Die ZKBS empfiehlt in Ihre Stellungnahme (Az. 6790-10-49) bei der Auswahl von Desinfektionsmitteln und -verfahren die oben genannten Listen zu berücksichtigen, da die enthaltenen Produkte bereits auf ihre Wirksamkeit gegenüber Viren untersucht wurden. Dabei ist zu beachten, dass sich die Listen eine z.T. unterschiedliche Zielsetzung verfolgen und sich daher die eingetragenen Produkte in den Einwirkzeiten und den Konzentrationen der Gebrauchslösungen unterscheiden können. So ist z.B. die Liste des VAH in erster Linie auf die routinemäßige Desinfektion ausgerichtet und die Liste des RKI vornehmlich auf die behördlich angeordnete Desinfektion. Anzumerken ist, dass neben der Verwendung von gelisteten Präparaten auch die Möglichkeit besteht, Verfahren und Mittel zu verwenden, die nicht in einer der oben genannten Listen aufgeführt sind, wenn deren Wirksamkeit entsprechend des geplanten Einsatzbereiches nachgewiesen ist.
Bei Arbeiten mit instabilen behüllten Viren sollte bevorzugt ein Desinfektionsmittel mit dem Wirkungsbereich „begrenzt viruzid“ oder „begrenzt viruzid PLUS“ eingesetzt werden, da diese im Vergleich mit Mitteln des Wirkungsbereichs „viruzid“ i. d. R. eine bessere Verträglichkeit für die menschliche Gesundheit aufweisen und weniger umweltbelastende Bestandteile enthalten. Dabei ist jedoch zu berücksichtigen, dass bestimmte Viren ggf. eine höhere Resistenz aufweisen als die in den Prüfmethoden eingesetzten Testviren. Ebenso ist zu berücksichtigen, dass sich bei rekombinanten Viren, die mit Oberflächen- oder Kapsidproteinen entsprechender Viren pseudotypisiert bzw. chimärisiert werden, ebenfalls die Resistenz gegenüber bestimmten Desinfektionsverfahren erhöhen kann.
Bei der Auswahl von Desinfektionsverfahren sind neben dem Wirksamkeitsspektrum auch weiterführende Aspekte wie Arbeits- und Brandschutz zu berücksichtigen.
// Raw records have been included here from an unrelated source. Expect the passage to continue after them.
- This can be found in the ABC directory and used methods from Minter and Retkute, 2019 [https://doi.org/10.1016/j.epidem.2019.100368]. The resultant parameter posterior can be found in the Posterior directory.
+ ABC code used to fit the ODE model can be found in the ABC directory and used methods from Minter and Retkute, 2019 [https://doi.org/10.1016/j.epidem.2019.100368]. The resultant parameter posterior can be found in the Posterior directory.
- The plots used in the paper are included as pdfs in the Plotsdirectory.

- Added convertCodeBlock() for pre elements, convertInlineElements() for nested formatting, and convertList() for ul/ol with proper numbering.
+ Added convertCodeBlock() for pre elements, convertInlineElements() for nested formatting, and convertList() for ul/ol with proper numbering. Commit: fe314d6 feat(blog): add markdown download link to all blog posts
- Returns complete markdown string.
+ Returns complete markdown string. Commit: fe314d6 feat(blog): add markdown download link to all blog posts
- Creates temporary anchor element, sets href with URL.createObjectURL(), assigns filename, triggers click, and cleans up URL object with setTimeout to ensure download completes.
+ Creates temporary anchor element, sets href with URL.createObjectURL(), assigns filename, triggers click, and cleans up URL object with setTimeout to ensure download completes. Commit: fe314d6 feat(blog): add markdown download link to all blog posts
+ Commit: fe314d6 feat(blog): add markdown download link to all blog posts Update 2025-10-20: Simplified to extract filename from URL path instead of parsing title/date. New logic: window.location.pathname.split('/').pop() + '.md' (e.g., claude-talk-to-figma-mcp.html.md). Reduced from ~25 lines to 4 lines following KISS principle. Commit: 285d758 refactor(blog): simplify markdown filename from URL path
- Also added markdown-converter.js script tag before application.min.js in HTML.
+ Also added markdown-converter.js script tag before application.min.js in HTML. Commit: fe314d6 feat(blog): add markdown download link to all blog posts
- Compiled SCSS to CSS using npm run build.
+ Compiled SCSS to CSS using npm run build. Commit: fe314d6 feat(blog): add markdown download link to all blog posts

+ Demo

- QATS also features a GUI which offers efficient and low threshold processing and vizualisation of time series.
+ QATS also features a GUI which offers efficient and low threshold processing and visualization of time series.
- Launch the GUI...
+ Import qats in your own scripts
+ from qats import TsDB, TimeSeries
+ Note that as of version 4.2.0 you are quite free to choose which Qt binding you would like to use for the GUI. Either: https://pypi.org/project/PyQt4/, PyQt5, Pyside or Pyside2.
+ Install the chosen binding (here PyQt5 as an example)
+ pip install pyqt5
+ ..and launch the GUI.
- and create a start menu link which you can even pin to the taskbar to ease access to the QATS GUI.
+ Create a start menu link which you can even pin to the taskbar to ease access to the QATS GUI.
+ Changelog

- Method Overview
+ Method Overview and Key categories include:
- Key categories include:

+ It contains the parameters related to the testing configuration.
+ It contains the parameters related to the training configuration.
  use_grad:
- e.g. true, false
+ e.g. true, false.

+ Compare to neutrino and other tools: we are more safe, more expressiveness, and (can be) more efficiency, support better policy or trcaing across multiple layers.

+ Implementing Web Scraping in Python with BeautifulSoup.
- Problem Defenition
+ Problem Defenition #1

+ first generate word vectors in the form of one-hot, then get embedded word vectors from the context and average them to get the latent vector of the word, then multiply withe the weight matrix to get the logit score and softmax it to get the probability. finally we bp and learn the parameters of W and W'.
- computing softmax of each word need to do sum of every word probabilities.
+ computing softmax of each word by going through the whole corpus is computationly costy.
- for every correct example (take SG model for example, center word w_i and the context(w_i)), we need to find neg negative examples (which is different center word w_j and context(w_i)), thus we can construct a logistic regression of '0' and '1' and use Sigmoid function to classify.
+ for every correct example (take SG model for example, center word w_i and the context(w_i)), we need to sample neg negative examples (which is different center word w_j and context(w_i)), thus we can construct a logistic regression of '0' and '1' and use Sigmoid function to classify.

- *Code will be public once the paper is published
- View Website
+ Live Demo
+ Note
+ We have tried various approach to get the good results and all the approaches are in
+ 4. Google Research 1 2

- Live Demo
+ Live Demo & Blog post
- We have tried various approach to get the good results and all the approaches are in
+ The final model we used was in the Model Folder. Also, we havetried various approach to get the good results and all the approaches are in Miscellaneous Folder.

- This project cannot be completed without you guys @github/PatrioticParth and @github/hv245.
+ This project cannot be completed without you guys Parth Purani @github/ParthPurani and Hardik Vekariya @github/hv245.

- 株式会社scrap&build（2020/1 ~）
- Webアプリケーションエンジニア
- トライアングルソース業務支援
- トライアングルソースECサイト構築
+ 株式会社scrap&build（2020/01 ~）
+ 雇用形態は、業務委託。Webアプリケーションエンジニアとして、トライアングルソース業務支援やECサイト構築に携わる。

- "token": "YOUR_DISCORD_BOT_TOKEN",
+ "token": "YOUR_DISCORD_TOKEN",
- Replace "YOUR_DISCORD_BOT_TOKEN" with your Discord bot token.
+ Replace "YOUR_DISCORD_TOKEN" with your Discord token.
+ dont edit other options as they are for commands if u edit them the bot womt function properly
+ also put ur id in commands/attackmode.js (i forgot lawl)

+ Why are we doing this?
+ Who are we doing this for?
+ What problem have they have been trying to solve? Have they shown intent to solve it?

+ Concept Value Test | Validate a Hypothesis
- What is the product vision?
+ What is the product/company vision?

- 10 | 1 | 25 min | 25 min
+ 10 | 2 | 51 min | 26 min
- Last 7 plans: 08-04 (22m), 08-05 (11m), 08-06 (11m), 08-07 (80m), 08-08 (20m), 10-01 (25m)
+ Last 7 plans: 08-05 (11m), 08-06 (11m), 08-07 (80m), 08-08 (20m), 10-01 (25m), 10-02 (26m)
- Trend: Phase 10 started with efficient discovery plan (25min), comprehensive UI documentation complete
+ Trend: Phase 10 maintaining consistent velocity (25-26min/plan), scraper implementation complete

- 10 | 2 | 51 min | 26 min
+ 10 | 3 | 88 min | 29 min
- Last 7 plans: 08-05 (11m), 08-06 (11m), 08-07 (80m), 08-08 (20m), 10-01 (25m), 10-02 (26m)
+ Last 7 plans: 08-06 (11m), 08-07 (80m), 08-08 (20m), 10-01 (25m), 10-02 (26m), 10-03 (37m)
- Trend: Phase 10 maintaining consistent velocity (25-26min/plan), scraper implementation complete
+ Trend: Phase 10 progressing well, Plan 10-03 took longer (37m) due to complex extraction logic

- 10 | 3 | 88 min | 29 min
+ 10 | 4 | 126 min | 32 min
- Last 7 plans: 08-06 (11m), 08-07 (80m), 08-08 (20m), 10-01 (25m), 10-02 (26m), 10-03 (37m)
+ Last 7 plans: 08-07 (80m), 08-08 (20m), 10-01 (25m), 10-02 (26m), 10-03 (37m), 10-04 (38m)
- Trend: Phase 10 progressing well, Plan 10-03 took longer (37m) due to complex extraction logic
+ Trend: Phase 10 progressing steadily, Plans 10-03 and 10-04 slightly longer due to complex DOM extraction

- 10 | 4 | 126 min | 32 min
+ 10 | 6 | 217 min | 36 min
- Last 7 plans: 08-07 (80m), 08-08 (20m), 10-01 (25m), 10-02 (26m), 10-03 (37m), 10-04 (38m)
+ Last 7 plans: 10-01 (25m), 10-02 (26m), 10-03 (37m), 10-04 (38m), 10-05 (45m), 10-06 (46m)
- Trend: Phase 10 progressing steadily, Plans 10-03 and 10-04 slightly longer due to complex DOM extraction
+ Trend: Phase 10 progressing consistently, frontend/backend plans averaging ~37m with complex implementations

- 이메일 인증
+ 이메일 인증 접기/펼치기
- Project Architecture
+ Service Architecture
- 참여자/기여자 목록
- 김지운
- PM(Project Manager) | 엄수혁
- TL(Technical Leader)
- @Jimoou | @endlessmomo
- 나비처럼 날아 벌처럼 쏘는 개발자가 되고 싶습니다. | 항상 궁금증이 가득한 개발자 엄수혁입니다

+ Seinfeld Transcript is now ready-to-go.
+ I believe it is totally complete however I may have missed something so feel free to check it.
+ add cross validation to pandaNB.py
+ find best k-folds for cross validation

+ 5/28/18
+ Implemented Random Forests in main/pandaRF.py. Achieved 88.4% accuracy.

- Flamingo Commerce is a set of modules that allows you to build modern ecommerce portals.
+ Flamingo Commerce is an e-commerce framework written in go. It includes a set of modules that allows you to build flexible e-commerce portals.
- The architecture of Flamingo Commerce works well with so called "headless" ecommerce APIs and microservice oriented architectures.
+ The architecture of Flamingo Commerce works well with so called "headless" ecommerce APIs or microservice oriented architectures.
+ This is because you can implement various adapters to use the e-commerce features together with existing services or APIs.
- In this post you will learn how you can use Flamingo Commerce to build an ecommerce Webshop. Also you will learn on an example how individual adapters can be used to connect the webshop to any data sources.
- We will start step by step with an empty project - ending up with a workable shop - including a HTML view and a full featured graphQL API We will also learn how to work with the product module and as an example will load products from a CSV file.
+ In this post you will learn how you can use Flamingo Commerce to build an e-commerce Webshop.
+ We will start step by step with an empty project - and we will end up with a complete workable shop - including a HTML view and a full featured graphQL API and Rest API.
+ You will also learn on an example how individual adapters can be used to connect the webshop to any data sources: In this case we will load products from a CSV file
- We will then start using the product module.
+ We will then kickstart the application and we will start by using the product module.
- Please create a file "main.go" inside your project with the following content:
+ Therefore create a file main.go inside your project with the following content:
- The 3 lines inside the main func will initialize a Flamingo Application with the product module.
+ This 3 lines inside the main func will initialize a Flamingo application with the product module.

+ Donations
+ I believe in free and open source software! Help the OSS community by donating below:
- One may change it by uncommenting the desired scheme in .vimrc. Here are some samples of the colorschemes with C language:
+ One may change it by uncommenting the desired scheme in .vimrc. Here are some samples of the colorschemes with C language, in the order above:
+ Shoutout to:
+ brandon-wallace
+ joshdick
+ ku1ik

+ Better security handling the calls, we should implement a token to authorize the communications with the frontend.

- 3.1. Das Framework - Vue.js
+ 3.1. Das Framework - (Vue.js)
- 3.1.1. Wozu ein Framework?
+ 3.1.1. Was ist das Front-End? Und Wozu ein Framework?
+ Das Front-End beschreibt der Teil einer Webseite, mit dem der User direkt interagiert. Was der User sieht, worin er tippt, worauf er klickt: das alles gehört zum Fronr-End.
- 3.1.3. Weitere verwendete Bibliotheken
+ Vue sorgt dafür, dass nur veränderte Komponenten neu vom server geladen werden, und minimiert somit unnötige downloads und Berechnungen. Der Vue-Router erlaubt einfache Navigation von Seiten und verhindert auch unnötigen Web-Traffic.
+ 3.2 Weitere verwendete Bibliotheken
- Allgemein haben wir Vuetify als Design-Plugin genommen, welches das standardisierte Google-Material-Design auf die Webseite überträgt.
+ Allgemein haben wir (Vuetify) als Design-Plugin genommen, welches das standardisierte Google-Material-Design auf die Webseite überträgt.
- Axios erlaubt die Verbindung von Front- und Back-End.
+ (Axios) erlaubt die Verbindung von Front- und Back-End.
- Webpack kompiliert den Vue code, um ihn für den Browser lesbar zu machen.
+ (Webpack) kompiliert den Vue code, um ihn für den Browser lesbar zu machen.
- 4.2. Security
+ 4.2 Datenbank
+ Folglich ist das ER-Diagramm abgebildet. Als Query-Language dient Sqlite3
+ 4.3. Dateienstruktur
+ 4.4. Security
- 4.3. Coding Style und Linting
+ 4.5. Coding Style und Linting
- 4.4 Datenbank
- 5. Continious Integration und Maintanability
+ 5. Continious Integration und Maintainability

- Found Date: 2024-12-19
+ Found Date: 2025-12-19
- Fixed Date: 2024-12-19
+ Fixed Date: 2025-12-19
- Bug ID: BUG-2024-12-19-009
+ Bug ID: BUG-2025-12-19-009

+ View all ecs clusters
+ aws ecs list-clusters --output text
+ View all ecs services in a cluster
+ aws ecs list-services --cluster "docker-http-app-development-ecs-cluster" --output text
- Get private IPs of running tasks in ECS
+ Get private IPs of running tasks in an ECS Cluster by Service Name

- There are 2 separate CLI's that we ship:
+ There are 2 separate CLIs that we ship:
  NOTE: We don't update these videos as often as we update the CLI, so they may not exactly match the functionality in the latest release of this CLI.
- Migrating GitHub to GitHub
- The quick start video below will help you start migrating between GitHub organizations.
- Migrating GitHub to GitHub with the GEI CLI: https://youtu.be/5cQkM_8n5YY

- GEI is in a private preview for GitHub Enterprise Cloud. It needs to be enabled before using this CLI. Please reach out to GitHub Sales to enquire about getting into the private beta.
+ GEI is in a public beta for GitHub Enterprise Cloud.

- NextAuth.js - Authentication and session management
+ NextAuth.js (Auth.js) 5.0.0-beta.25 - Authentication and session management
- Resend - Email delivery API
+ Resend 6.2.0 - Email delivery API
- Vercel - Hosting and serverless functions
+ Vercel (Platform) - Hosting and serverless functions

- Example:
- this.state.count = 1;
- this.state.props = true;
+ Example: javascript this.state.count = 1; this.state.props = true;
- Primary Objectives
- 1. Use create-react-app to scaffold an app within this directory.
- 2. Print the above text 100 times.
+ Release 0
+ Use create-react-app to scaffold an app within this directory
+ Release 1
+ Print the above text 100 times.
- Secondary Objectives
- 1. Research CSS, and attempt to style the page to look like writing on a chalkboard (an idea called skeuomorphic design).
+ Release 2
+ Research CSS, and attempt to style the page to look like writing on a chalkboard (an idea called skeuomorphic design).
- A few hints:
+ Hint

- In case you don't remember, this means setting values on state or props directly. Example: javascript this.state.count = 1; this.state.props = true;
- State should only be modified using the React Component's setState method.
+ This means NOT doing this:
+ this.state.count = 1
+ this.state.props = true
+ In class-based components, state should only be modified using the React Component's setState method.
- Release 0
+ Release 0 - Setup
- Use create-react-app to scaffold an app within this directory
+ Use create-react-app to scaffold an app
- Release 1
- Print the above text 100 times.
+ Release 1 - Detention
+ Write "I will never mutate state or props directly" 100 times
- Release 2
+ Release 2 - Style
Für die Desinfektion von Flächen ist wegen einer möglichen Aerosolentstehung grundsätzlich die Wischdesinfektion der Sprühdesinfektion vorzuziehen.
Abschließend wird in der aktualisierten ZKBS-Stellungnahme eine frühere Empfehlung zurückgenommen, bei gentechnischen Arbeiten mit dem Vesikulären StomatitisVirus (VSV) und dem Hepatitis B Virus (HBV) keine Alkohol-basierten Desinfektionsmittel einzusetzen, da hier neuere Untersuchungen deren Wirksamkeit gegenüber diesen Viren nachgewiesen haben.